Yoltaı Motors
Yoltaı Motors was founded in 1967 as an offshoot of ÜKÜ Armaments' former Ground division (since operating independently as Jahangır Industries) to produce civilian automobiles both for export and for the domestic market.
As with many Turkestani manufacturing companies, Yoltaı initially made copies of Russian vehicles. Rumours abound that the first Yoltaı cars were not actually licensed copies of their Russian equivalents at all, and that extensive cosmetic modifications were made to hide this. According to the rumour, this is why early Yoltaıs have a practically identical chassis to Russian cars of a period 5-10 years previous, but the bodywork looks so different.
If this is the case, the Russian manufacturers seem to have been willing to either turn a blind eye or to approve the copying after the fact, perhaps because early Yoltaı cars were so poorly made that anyone who could afford it drove a Russian car anyway.
Yoltaıs' sole advantage was that they were cheap to buy – cheaper than anything else on the market, even the cheap Russian imports. The company's domestic production cars were the first to open the possibility of owning a car to more than just a select few.
Yoltaı began exporting cars to the West in the 1980s, opening their first Western dealership in Paris, France in 1981. For years, Yoltaı cars in the West were the undeniable worst on the road – unreliable, sluggish, and handling like drunken pigs – and became the butt of all kinds of jokes (in the "What do you call a Yoltaı on the top of a hill?" "-A miracle" vein).
The cars' image abroad was not helped by the appearance of the company logo. The logo features a horseshoe with 13 nails, placed in what in the West is an inverted position, points down. These are both symbols of bad luck in many Western countries, and few will forget the images of employees in that first Paris showroom refitting the maker's marque upside-down in the closing months of 1981.
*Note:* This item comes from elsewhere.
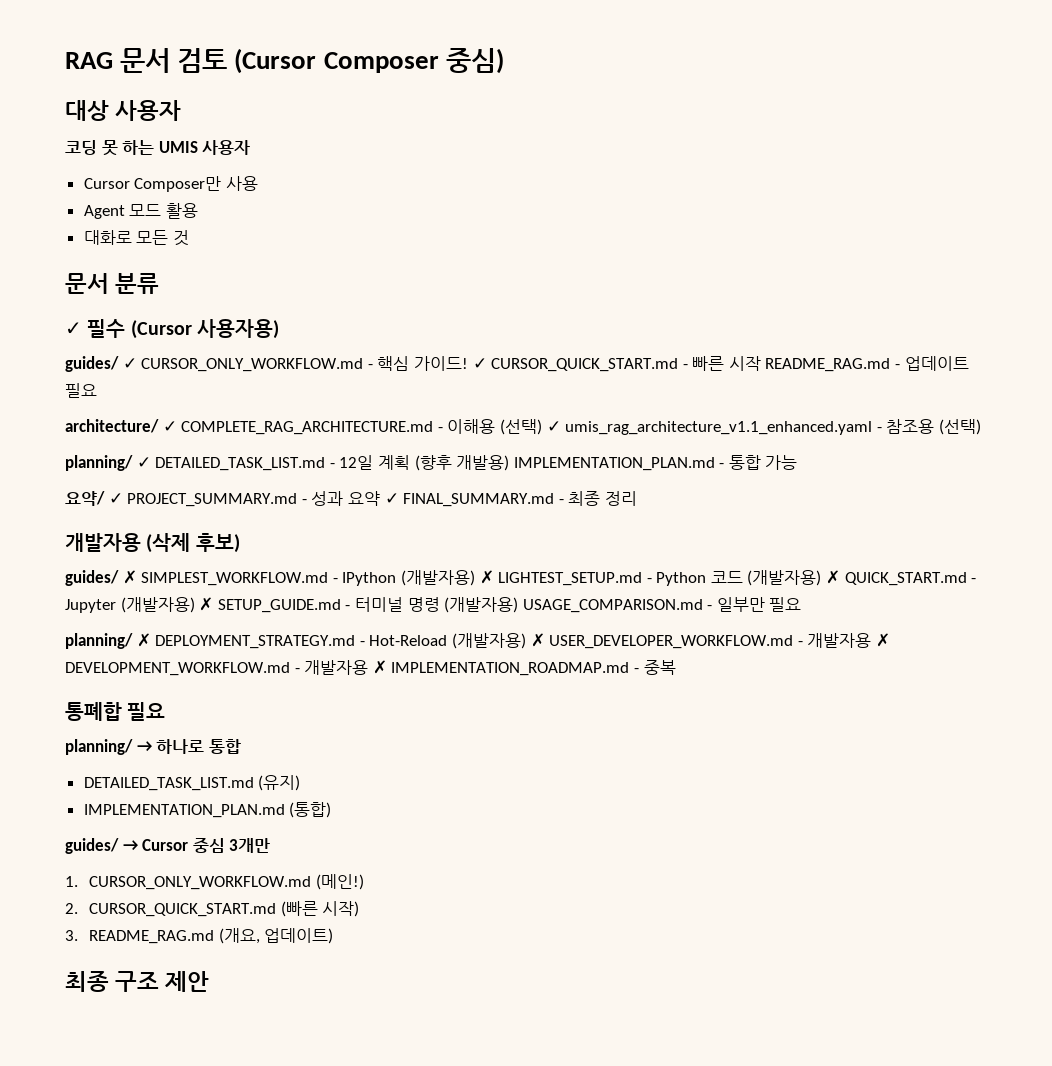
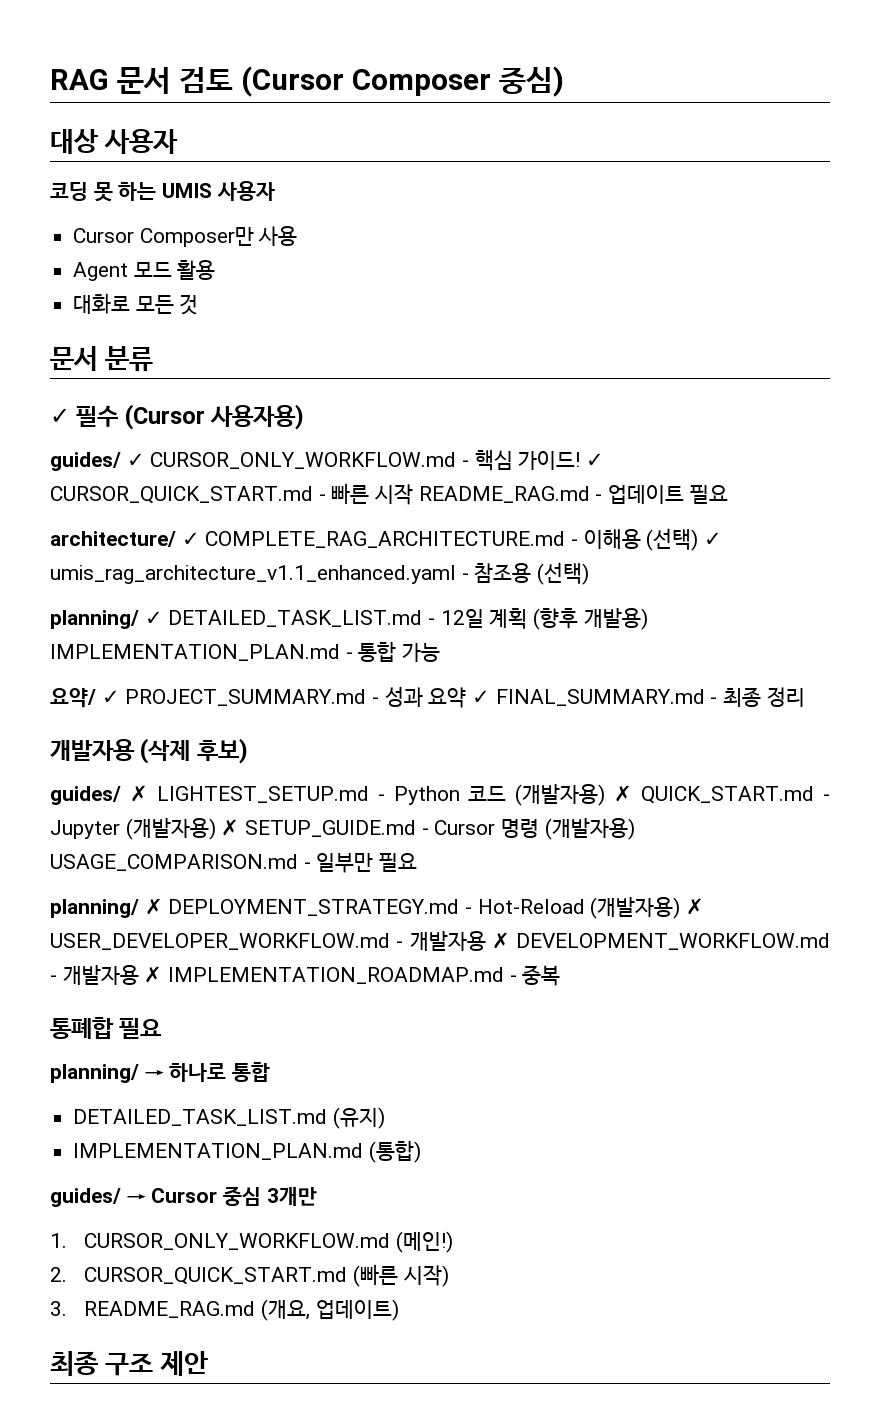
- guides/ ✗ SIMPLEST_WORKFLOW.md - IPython (개발자용) ✗ LIGHTEST_SETUP.md - Python 코드 (개발자용) ✗ QUICK_START.md - Jupyter (개발자용) ✗ SETUP_GUIDE.md - 터미널 명령 (개발자용) USAGE_COMPARISON.md - 일부만 필요
+ guides/ ✗ LIGHTEST_SETUP.md - Python 코드 (개발자용) ✗ QUICK_START.md - Jupyter (개발자용) ✗ SETUP_GUIDE.md - Cursor 명령 (개발자용) USAGE_COMPARISON.md - 일부만 필요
The company logo as it appeared on cars destined for export to the West was changed in 1982 by inverting the horseshoe, however, it was kept in its original points-down orientation for the domestic market; this is right-side-up to Turkestani eyes. The thirteen nails remained in both versions.
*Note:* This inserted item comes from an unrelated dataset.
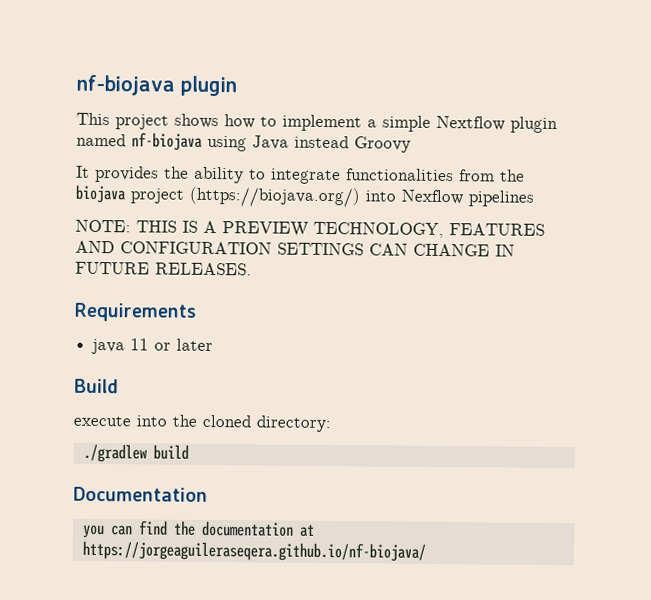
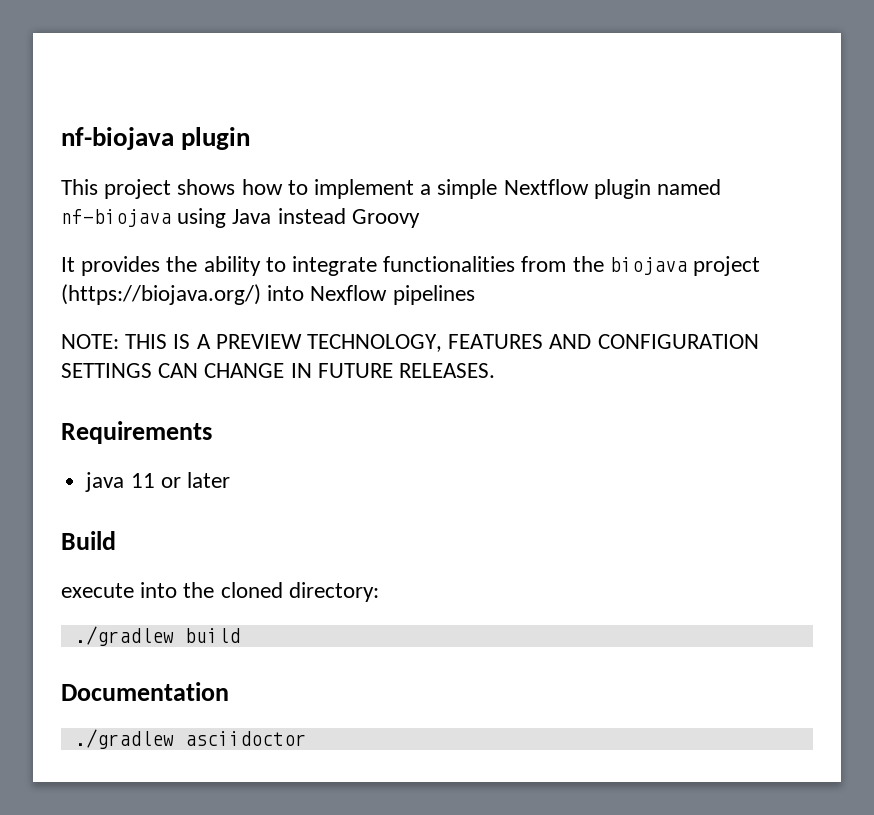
- you can find the documentation at https://jorgeaguileraseqera.github.io/nf-biojava/
+ ./gradlew asciidoctor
This device did little to improve sales – Yoltaı cars had a reputation for being underpowered and unreliable relative to almost everything on the market. In fact, period Yoltaı automobiles were so inferior that even Turkestani government officials were wont to buy Russian-made cars and replace the Russian makers' marque with the Yoltaı brand, thus displaying their nationalist credentials while still being able to drive a halfway decent car.
Recently, however, Yoltaı Motors has undergone a considerable rebranding effort under the leadership of its most recent CEO, the formidable Läzzät Säken-qızı Baı. Läzzät Baı is the first female CEO of a major Turkestani company, and acceded to the reins of power in 2003.
Under her leadership, the company has instituted a punitively rigorous quality program, and with the switchover of military aircraft to jet propulsion, she has hired former piston engine developers in an effort to boost perfomance and improve the internal workings of Yoltaı cars, also consulting with Western styling advisors to improve their outward appearance.
The program appears to be paying off, though there is still much progress to be made. The latest generation of Yoltaı cars is a vast improvement over anything the company has produced before, and they are more competitive with European and American models. Sales overseas continue to suffer from the company's blighted reputation, however, and it remains to be seen whether the company can offer anything not already being produced by more established firms.